Lorne Gunter on Toronto's proposed handgun ban
If you've recently divorced or left your common-law spouse, your chances of being approved would be reduced. Your ex-partner might even be contacted for a character reference and authorities would place a get deal of stock in her answers.
Then, if you are eventually approved, you would be able to go to a gun shop and buy a handgun. But before you could take the gun home, you would have to take the bill of sale to police and apply for a transportation permit, a step that could take several additional weeks. Then, if police grant you a permit, you could go back to the gun shop, pick up your pistol, lock it in your trunk in a locked gun case and take it directly home.
Thereafter, you could only take it from your home to the shooting range you designated on your transportation permit, again locked in a case in your locked trunk. And you would have to take the most direct route and make no stops along the way, there or back.
That's how "easily accessible" legal handguns are.
Illegal handguns are available in alleys and scores of bars in Toronto on less than 24-hours notice. No applications or ID required.

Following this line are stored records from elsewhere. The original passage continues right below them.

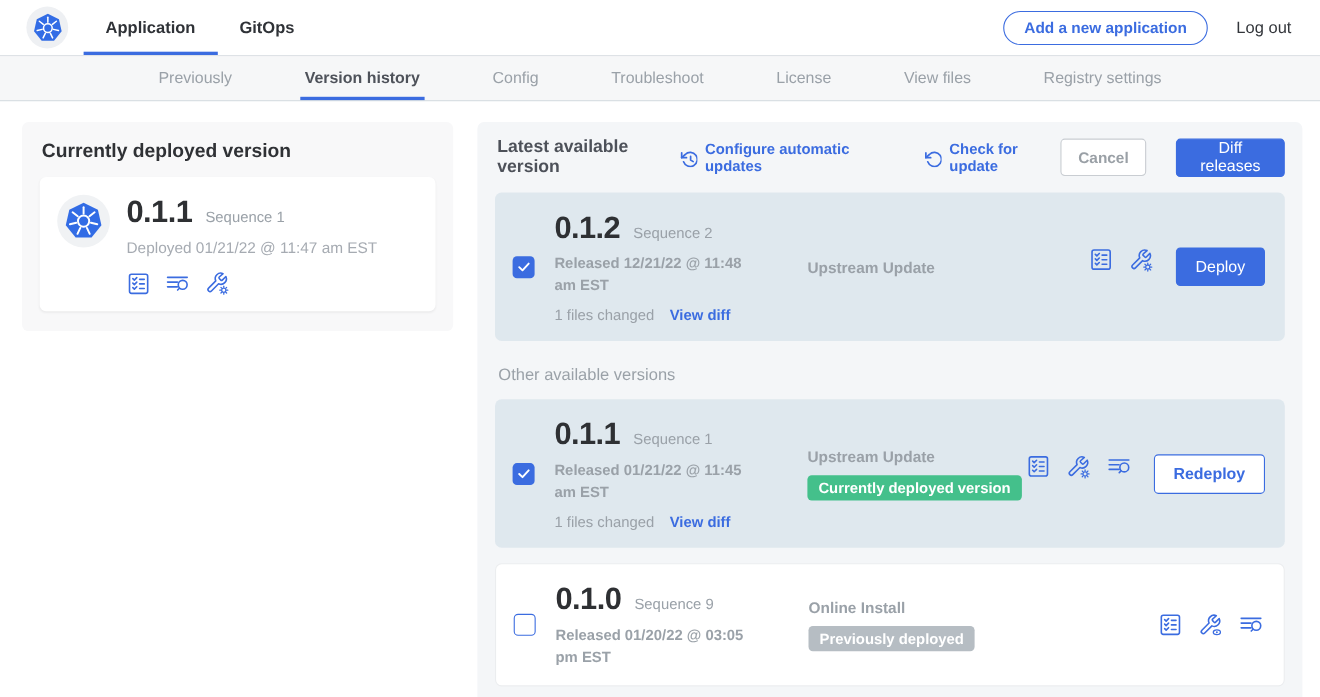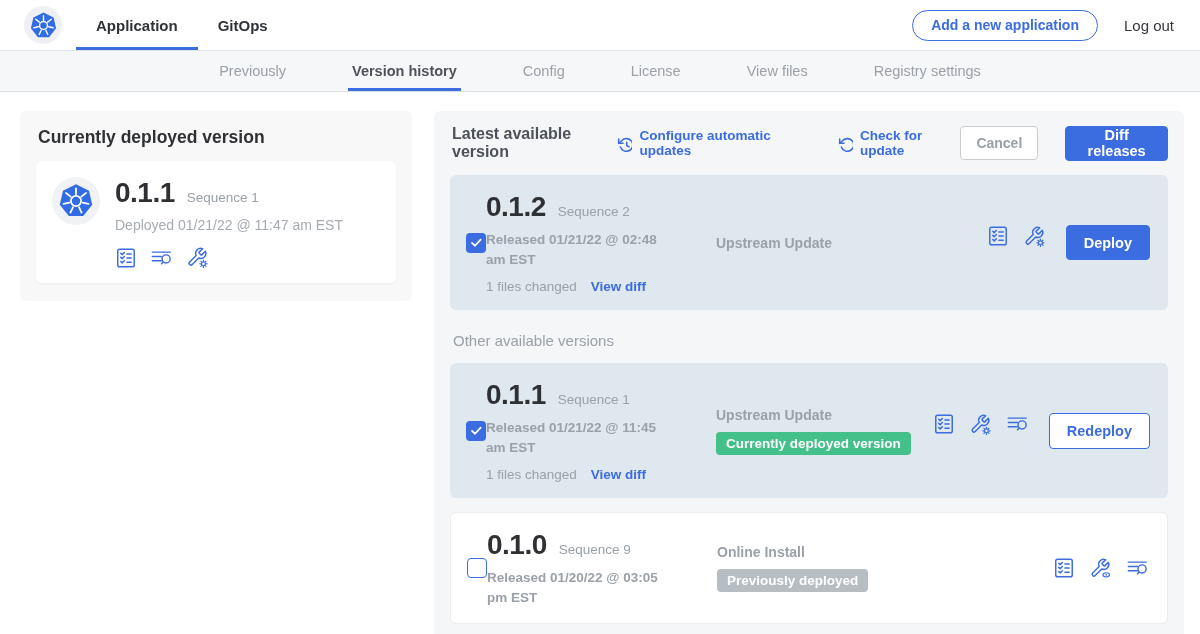"Troubleshoot" div.subnav-tab { html: none -> <div>Troubleshoot</div> }
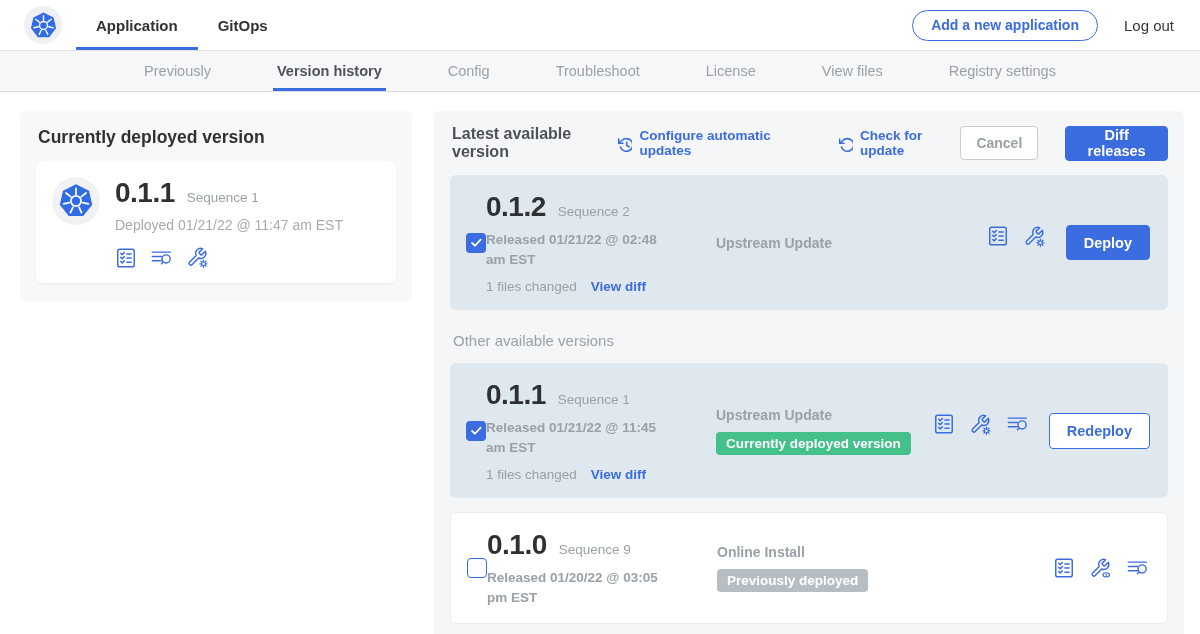"Diff releases" .btn-primary { font-weight: 700 -> 400 }
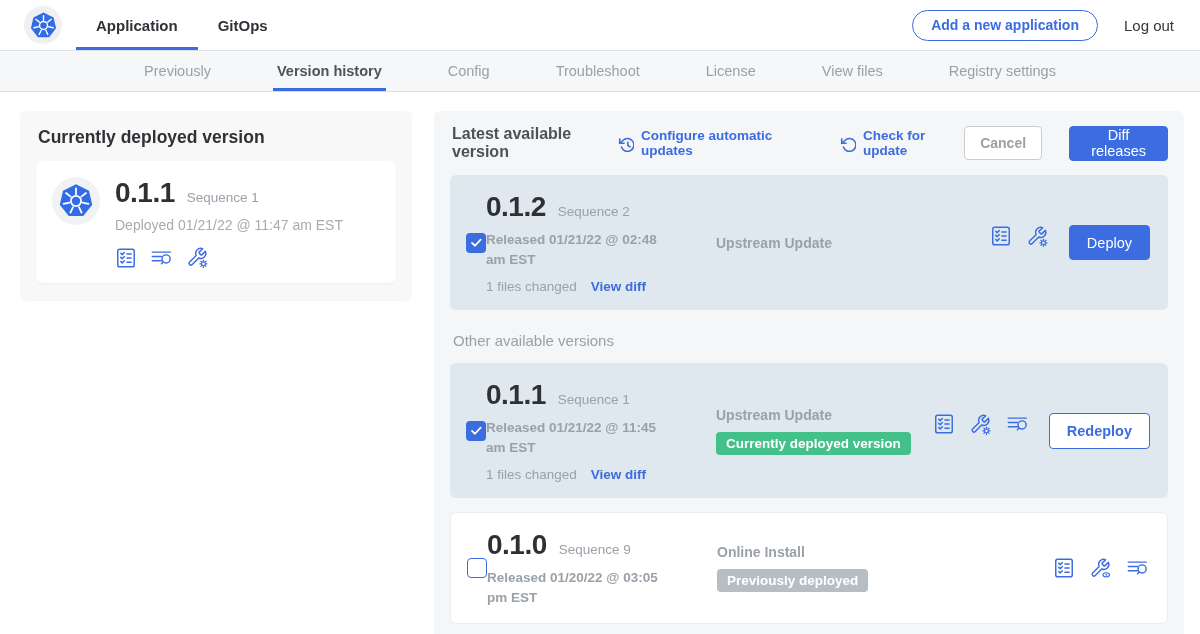"0.1.2" .vcol { margin-left: none -> 18px }
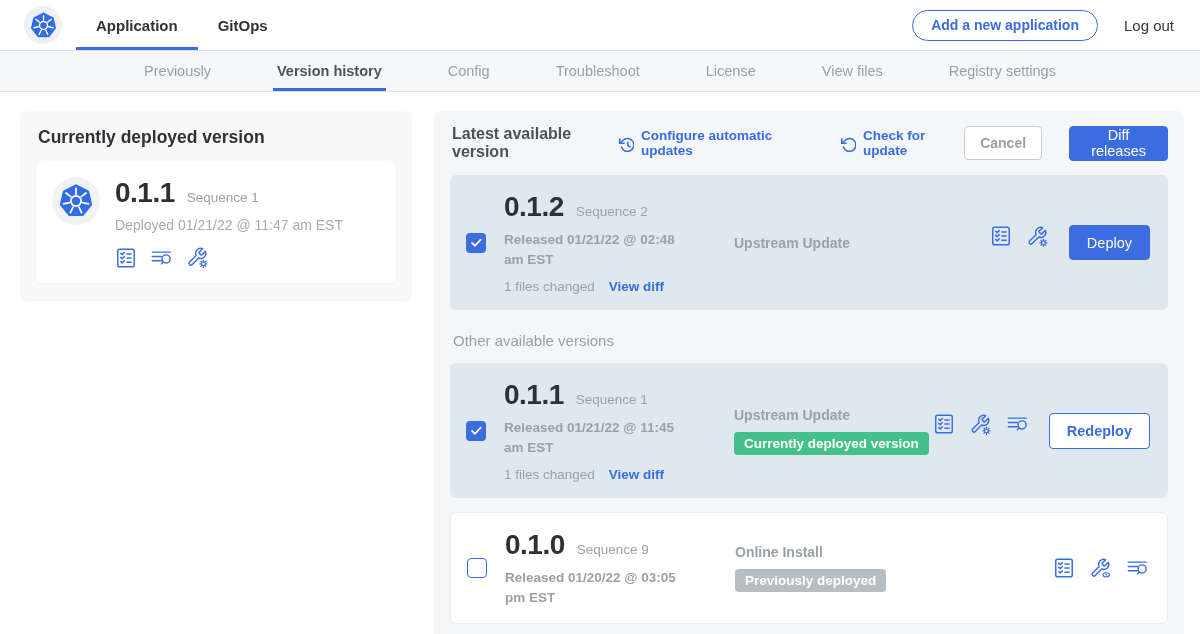"Released 01/21/22 @ 02:48 am" div.muted-bold { text: 01/21/22 @ 02:48 -> 12/21/22 @ 11:48 }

And yet Miller has convinced himself he can make his city safer by cracking down on legal handguns.
Preposterous.
A recent study by the Institute of Economic Analysis in Britain on the U.K.'s total handgun ban beginning in 1997 concluded the prohibition had been counterproductive.
"The ban's ineffectiveness was such that by the year 2000 violent crime had increased so much that England had the developed world's highest rate of violent crime, far surpassing even the U.S.A."